Materials provided:
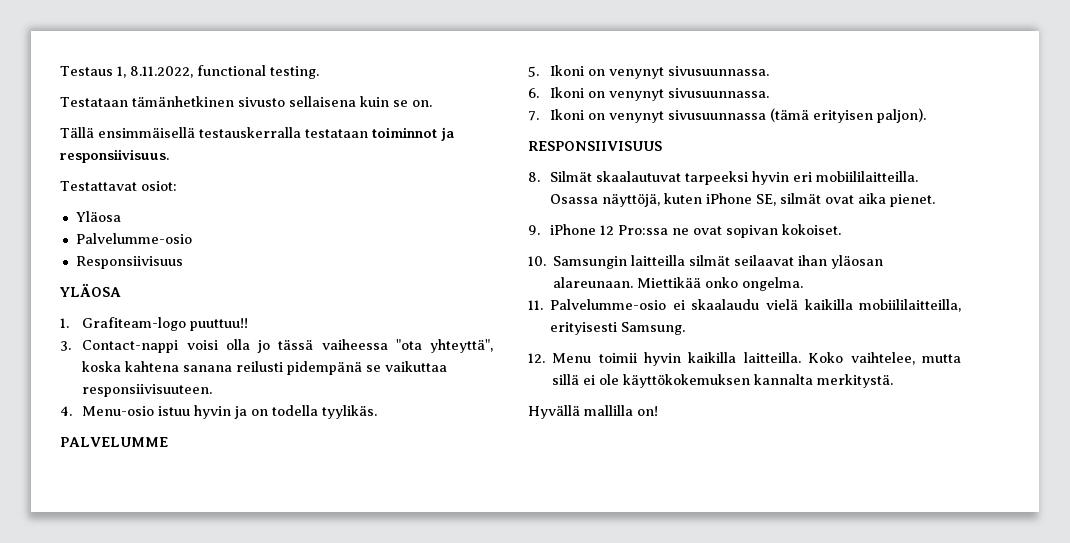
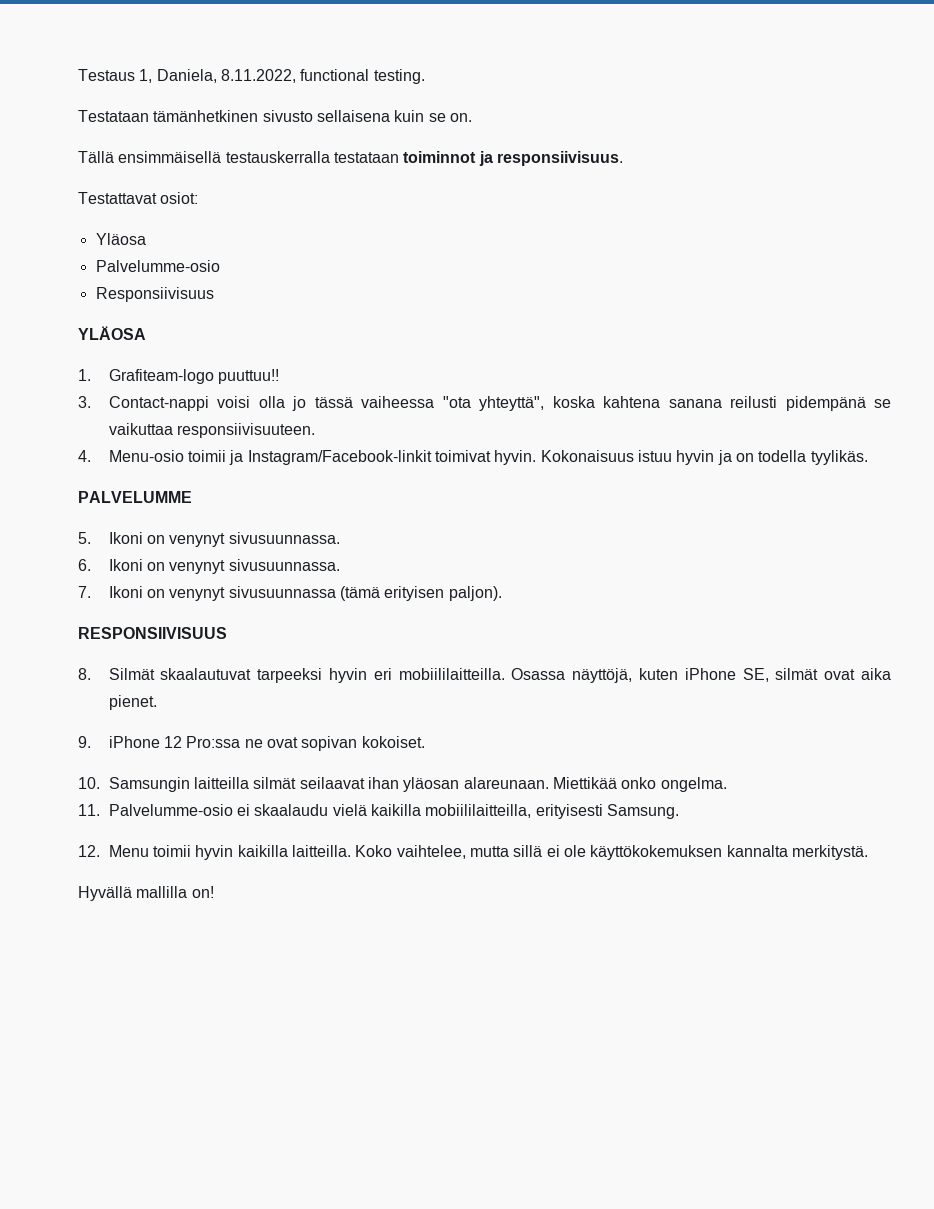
(126, 72) none -> [156,69,217,83] Daniela,
(155, 411) none -> [187,450,634,465] toimii ja Instagram/Facebook-linkit toimivat hyvin. Kokonaisuus

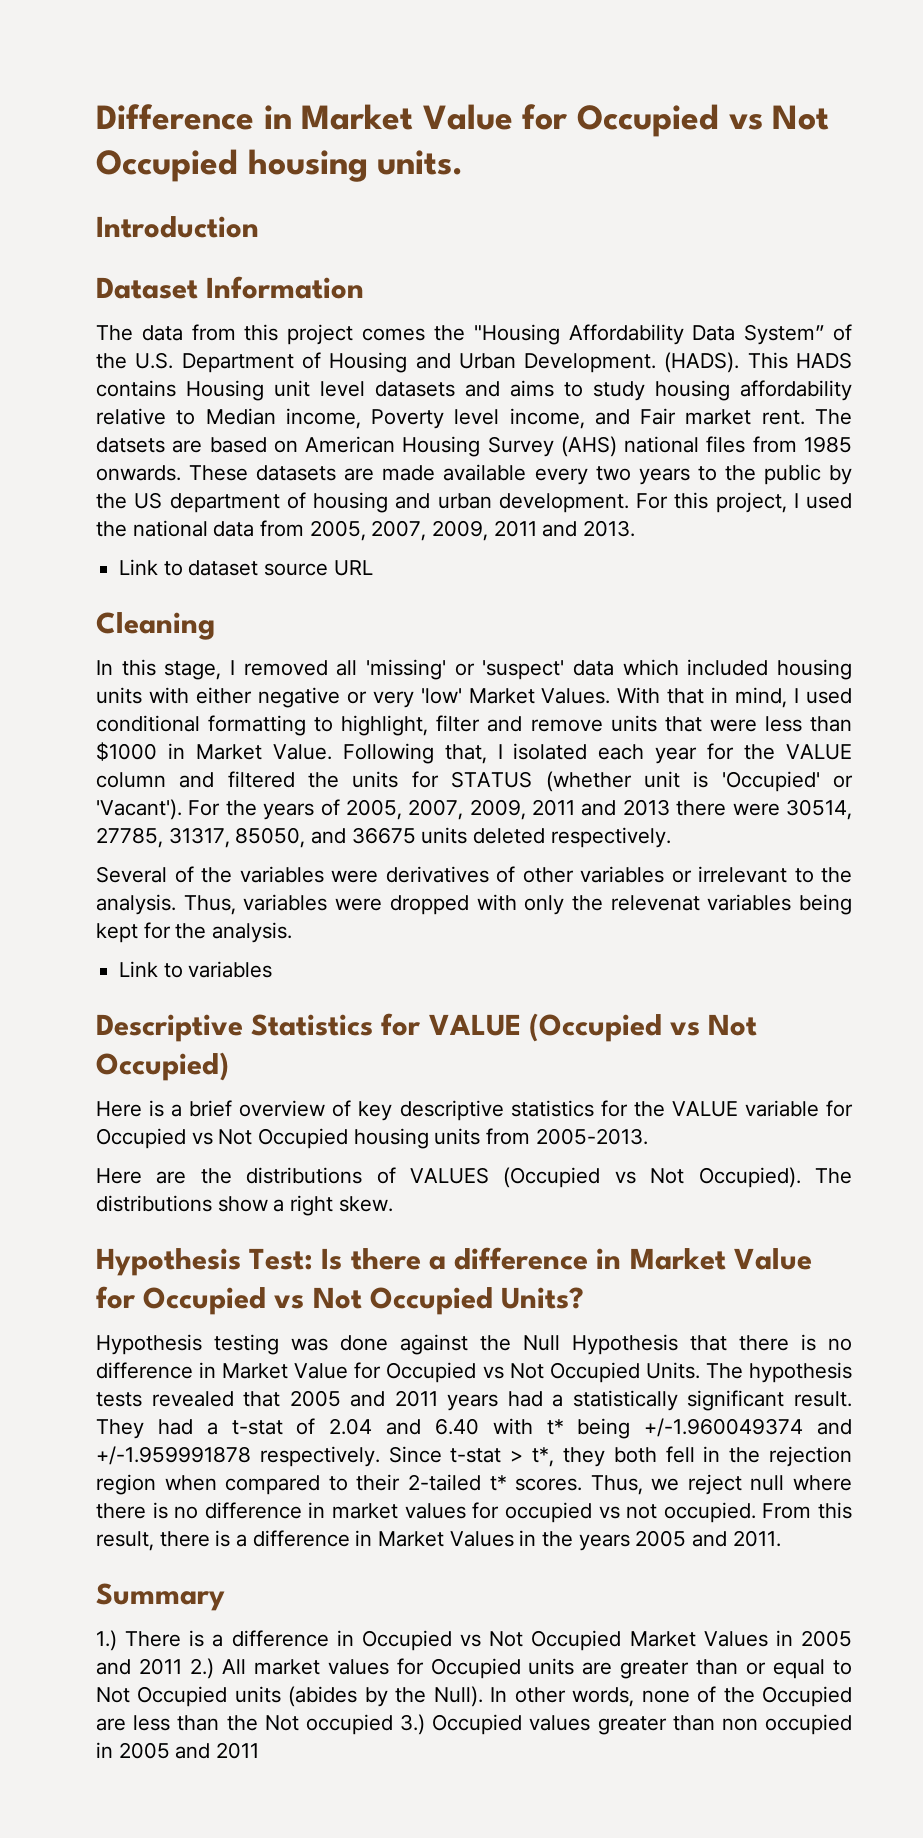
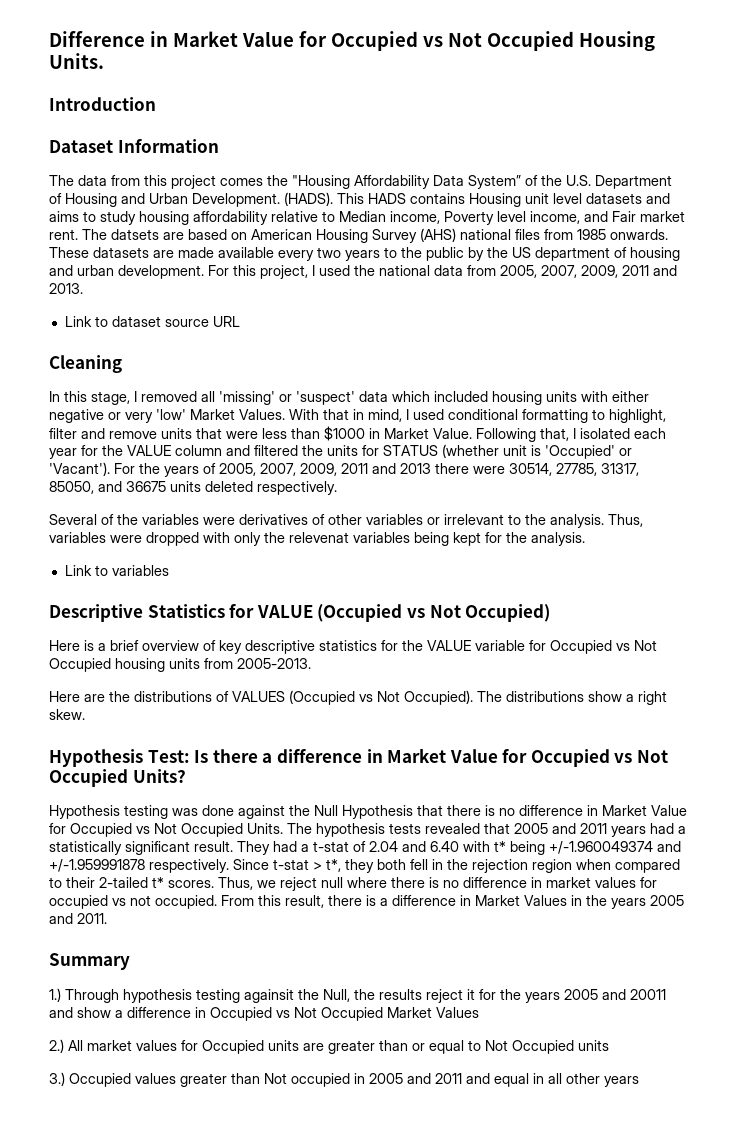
[247,149,464,182] housing units. -> [578,31,655,51] [49,53,104,69] Housing Units.
[125,1630,205,1647] There is -> [65,989,666,1003] [49,1007,111,1018] Through hypothesis testing againsit the Null, the results reject it for the years 2005 and 20011 and show
[775,1630,852,1647] [96,1658,182,1675] in 2005 and 2011 -> (479, 1012) //
[288,1686,852,1707] [96,1714,393,1735] (abides by the Null). In other words, none of the Occupied are less than the Not occupied -> (609, 1045) //
[721,1718,758,1731] non -> [264,1073,287,1084] Not
(260, 1750) none -> [466,1073,639,1087] and equal in all other years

Work task: Only lines with the string "other" are wanted; please find each one in the listing and copy it.

Task solution:
[288,1686,852,1707] [96,1714,393,1735] (abides by the Null). In other words, none of the Occupied are less than the Not occupied -> (609, 1045) //
(260, 1750) none -> [466,1073,639,1087] and equal in all other years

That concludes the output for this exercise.